There was a lengthy breadth of silence, and Preston blinked his eyes. They were heavy but still he felt the routine tremolo in his chest that trapped him in the waking world each night. Sturges seemed to have a system for sleeping, toiling his body into exhaustion until he apparently crashed. A damn clever way to fight a fidgety brain.
“It’s OK to be sad about what happened, I’m sad too,” Sturges said suddenly, and it bristled through Preston’s body. “You don’t have to be sad alone. My strength doesn’t end at my muscles; I can carry some of the load you bear.”
“Sturges…” Preston generally considered his compassions taken advantage of, though endured it willingly in fear of being seen as fragile. For too often he feared if he didn’t believe he was strong as stone, he would crumble to dust. But Sturges was all about fixing things, never seeing anything as too far in disrepair, even when it laid in a hundred pieces at his feet.
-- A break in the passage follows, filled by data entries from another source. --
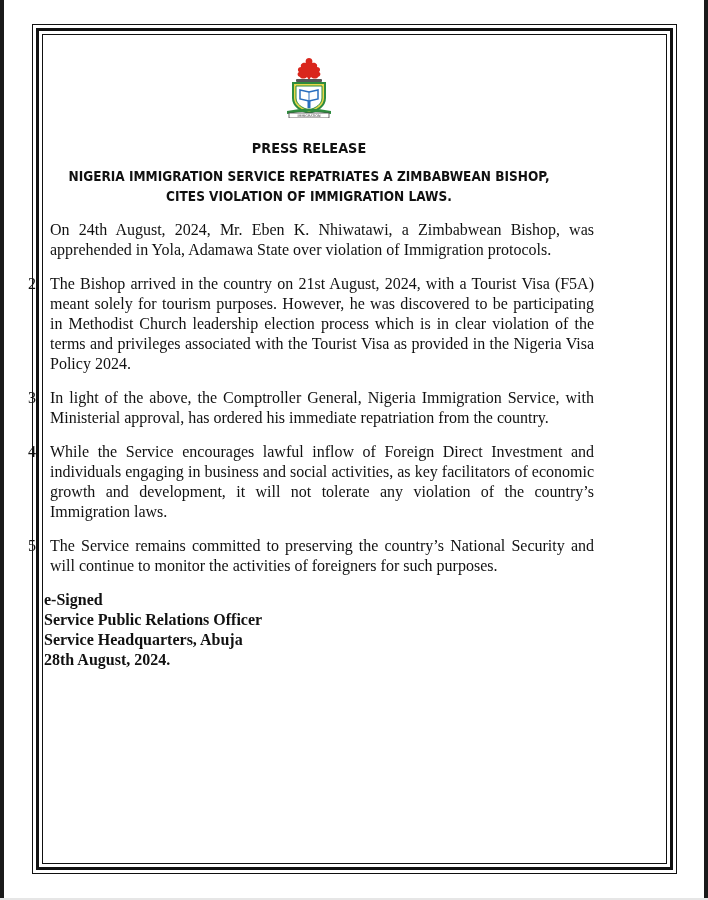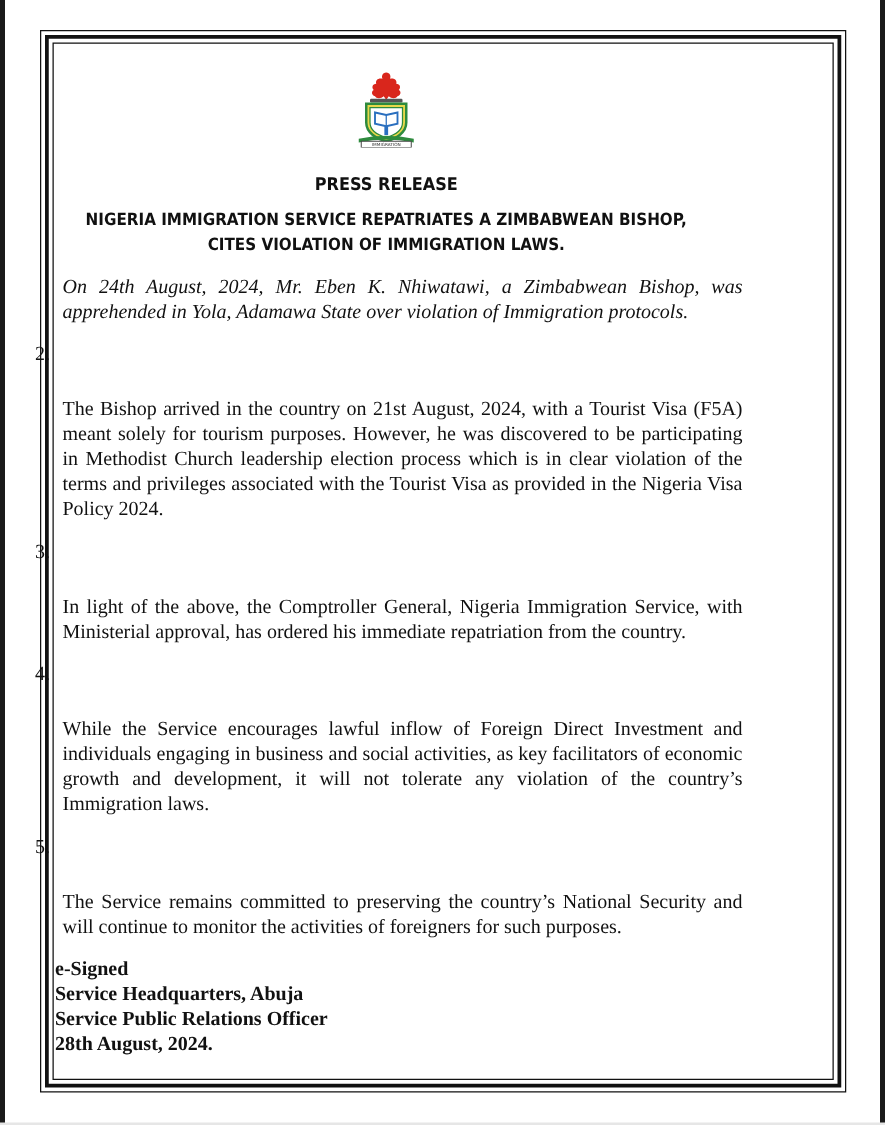"On 24th August, 2024, Mr." .para { font-style: italic -> none }
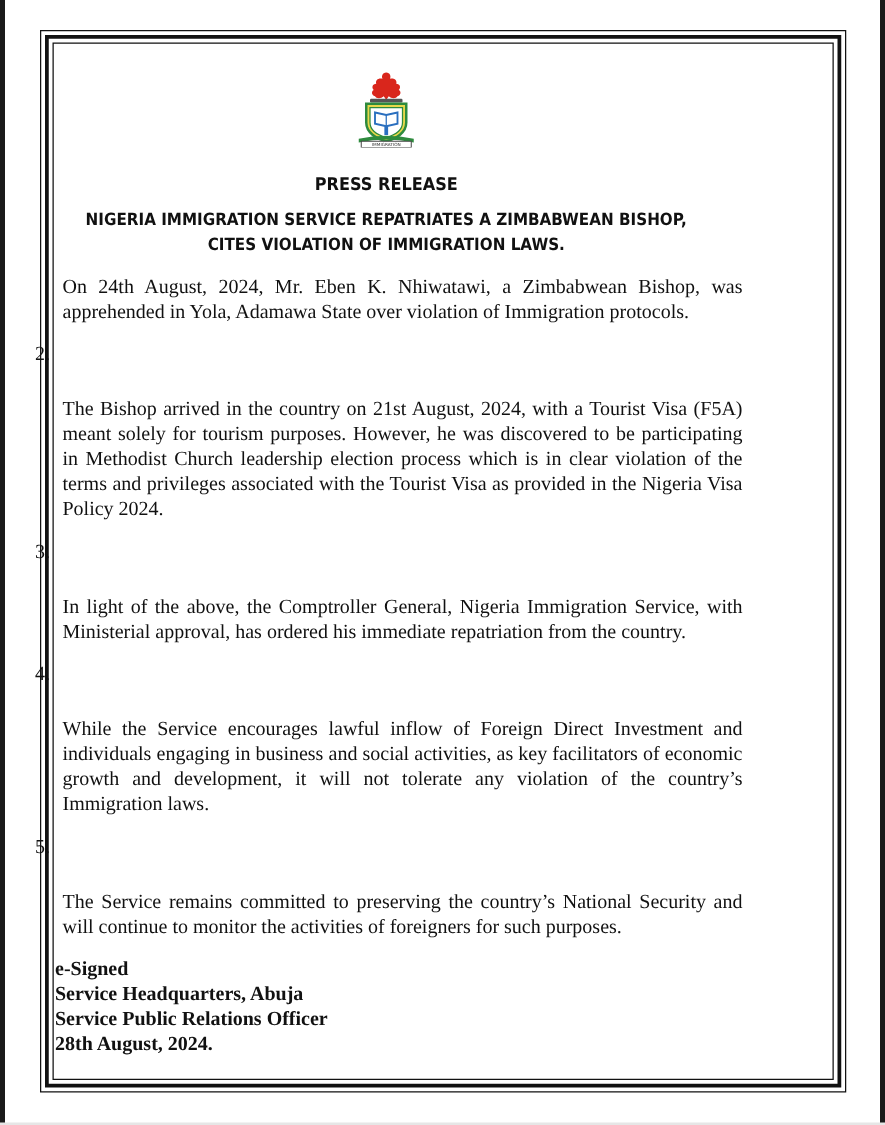"The Bishop arrived in the" .num-text { margin-top: 44px -> none }
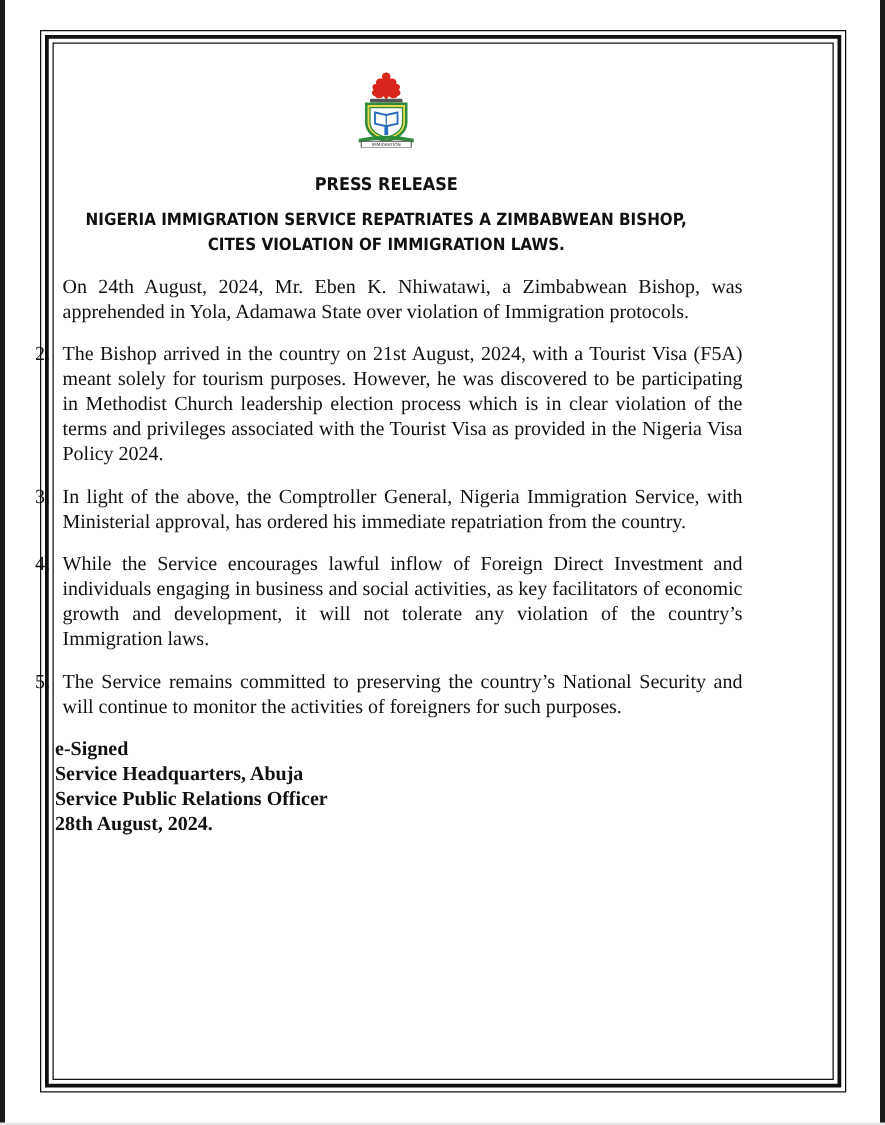"Service Headquarters, Abuja" div { order: before "Service Public Relations Officer" -> after "Service Public Relations Officer" }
Preston realized right then he could break, and not lose any value in the other man's eyes.
“I just wanna see you smile again. A real one, where I see it in your eyes too. When you smile and when you mean it, feels like everything is right in the world.”
Their fingers intertwined again, Sturges’ hands something secure to keep hold of in the sea of uncertainty. Heat spread up Preston’s arm into his chest, and down until it reached his tingling toes. And for the first time in months, sleep carried him away swiftly.